However, in alternative embodiments, the multiplexers 509 can be
implemented with a commercially available, eight-channel
multiplexer. Thus, in some embodiments, one of the multiplexers 509
can be eliminated by multiplexing the outputs 603, shown in FIG. 6,
of all eight transducers 503 with the remaining multiplexer 509.
Alternatively, the outputs of the multiplexers 509 may be also be
multiplexed. FIG. 7A illustrates one such embodiment wherein the
outputs 609 of the multiplexers 509 in an instrumented bit 700a are
input to another multiplexer 703, multiplexed, and output so that
the data is transmitted up hole on only a single line 706.

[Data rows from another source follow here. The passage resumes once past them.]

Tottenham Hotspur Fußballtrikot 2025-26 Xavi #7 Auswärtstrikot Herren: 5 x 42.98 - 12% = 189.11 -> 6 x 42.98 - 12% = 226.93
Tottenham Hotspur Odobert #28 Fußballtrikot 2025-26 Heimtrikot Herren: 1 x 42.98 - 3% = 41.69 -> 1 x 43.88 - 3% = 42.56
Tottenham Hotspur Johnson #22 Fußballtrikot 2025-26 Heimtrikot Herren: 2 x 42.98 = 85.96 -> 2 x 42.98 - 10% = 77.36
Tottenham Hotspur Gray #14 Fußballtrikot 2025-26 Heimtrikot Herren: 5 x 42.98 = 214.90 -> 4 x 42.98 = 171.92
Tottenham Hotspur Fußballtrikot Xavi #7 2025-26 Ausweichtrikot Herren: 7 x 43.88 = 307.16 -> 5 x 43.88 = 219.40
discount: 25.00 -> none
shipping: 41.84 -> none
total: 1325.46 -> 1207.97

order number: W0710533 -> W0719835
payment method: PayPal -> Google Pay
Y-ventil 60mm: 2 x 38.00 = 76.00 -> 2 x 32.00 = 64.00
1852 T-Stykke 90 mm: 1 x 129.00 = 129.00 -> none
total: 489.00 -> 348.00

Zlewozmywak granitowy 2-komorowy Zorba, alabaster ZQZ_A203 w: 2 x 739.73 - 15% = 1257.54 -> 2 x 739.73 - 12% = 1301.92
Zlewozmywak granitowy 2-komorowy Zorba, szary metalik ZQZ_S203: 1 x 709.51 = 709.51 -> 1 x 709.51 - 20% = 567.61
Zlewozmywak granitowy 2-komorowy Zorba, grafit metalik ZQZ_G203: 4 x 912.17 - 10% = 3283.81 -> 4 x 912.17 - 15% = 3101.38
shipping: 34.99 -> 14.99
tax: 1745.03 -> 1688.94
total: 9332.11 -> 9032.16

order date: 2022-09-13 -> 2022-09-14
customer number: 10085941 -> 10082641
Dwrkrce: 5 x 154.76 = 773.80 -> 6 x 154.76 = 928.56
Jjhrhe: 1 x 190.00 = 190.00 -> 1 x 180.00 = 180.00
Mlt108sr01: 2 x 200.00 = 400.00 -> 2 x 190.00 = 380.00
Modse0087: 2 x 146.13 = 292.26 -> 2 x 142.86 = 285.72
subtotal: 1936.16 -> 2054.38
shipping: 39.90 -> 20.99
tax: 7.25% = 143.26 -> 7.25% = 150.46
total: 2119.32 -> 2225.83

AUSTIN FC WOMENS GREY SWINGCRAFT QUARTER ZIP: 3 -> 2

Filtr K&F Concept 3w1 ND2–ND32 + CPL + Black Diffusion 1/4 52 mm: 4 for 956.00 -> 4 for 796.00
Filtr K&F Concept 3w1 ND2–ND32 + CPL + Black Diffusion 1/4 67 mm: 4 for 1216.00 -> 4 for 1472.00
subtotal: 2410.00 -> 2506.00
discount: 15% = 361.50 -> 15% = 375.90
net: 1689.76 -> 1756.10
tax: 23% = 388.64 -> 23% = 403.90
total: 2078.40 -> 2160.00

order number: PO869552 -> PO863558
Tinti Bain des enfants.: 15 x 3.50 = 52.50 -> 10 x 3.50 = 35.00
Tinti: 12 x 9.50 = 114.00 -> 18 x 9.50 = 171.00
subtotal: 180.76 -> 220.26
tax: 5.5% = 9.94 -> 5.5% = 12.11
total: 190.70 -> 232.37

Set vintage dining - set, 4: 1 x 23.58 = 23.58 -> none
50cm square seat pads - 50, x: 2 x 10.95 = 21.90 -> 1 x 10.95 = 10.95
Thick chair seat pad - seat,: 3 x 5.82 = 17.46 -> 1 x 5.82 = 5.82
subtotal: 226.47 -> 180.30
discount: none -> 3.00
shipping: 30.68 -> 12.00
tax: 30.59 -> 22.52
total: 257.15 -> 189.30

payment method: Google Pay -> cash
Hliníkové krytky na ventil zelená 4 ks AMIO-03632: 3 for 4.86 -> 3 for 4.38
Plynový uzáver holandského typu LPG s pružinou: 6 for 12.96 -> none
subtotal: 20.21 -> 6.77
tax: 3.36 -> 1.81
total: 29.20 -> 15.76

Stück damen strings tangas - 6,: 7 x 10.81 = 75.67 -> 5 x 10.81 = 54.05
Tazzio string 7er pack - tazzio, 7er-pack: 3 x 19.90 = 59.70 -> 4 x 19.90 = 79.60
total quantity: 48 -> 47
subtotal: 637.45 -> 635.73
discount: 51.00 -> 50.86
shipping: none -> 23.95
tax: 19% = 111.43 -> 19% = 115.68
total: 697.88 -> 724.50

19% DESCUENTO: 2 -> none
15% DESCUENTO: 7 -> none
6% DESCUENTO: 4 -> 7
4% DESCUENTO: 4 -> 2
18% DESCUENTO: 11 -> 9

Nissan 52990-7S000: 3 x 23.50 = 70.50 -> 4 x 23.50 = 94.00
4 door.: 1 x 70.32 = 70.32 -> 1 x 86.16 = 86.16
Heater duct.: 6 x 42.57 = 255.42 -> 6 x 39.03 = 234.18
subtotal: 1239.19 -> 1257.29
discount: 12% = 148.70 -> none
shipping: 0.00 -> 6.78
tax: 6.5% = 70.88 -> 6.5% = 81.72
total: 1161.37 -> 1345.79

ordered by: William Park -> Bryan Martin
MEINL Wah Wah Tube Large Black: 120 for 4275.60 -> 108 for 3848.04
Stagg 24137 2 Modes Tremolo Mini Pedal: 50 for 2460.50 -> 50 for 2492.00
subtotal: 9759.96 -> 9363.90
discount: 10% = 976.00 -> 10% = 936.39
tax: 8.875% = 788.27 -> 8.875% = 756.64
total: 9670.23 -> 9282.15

Also as was previously mentioned, it may be desirable to convert
the data to a digital format in some embodiments even though not
right at the transducers. In the instrumented bit 100 of FIG. 1,
the A/D capability is performed by the A/D converter 412, shown in
FIG. 4, of the section 312x, shown in FIG. 3, of the drill string
300. However, in some embodiments, the A/D capability may be
mounted on-bit. FIG. 7B depicts an instrumented bit 700b, which
substitutes integrated A/D converters and multiplexers 709 for the
multiplexers 509 of the instrumented bit 500 in FIG. 5. The A/D
converters perform the A/D conversion after the transducer outputs
are multiplexed. Thus, the data stream on the lines 712 is digital,
rather than analog.
Depending on the method of data retention or transmission, this
data stream can be either transmitted into the drill string via
very few conductors to a down-hole tool above the bit (i.e., a
memory-mode tool) or across the pipe connection using inductive
coils coupled together in close proximity (i.e., real-time
transmission via intelligent drill pipe). The former option was
discussed above relative to the embodiment of FIG. 1 FIG. 2 as used
in the drill string of FIG. 3, with the selected portions of the
electrical circuitry for the tool being shown in FIG. 4. The latter
option will now disclosed.
Note that, if a single wire 518 is used to draw power from
batteries (e.g., the batteries 403 in FIG. 4) located in a sub
above the bit 500, as is shown in FIG. 5, then this wire would
correspond to V+. Since the bit 500 and the sub are essentially
connected to the same ground plane (i.e., the earth being drilled
through), an electrical ground wire can be omitted. However,
technically, an electrical ground wire from the sub's battery
ground to the ground of circuit 515 to the power circuitry 515
located on-bit would also be desirable, as shown in FIG. 7C. In
this particular embodiment 700c, the wire 518 to the bit 500 in
FIG. 5 has been replaced by the two wire bus 715, one wire being V+
and the other being an electrical ground.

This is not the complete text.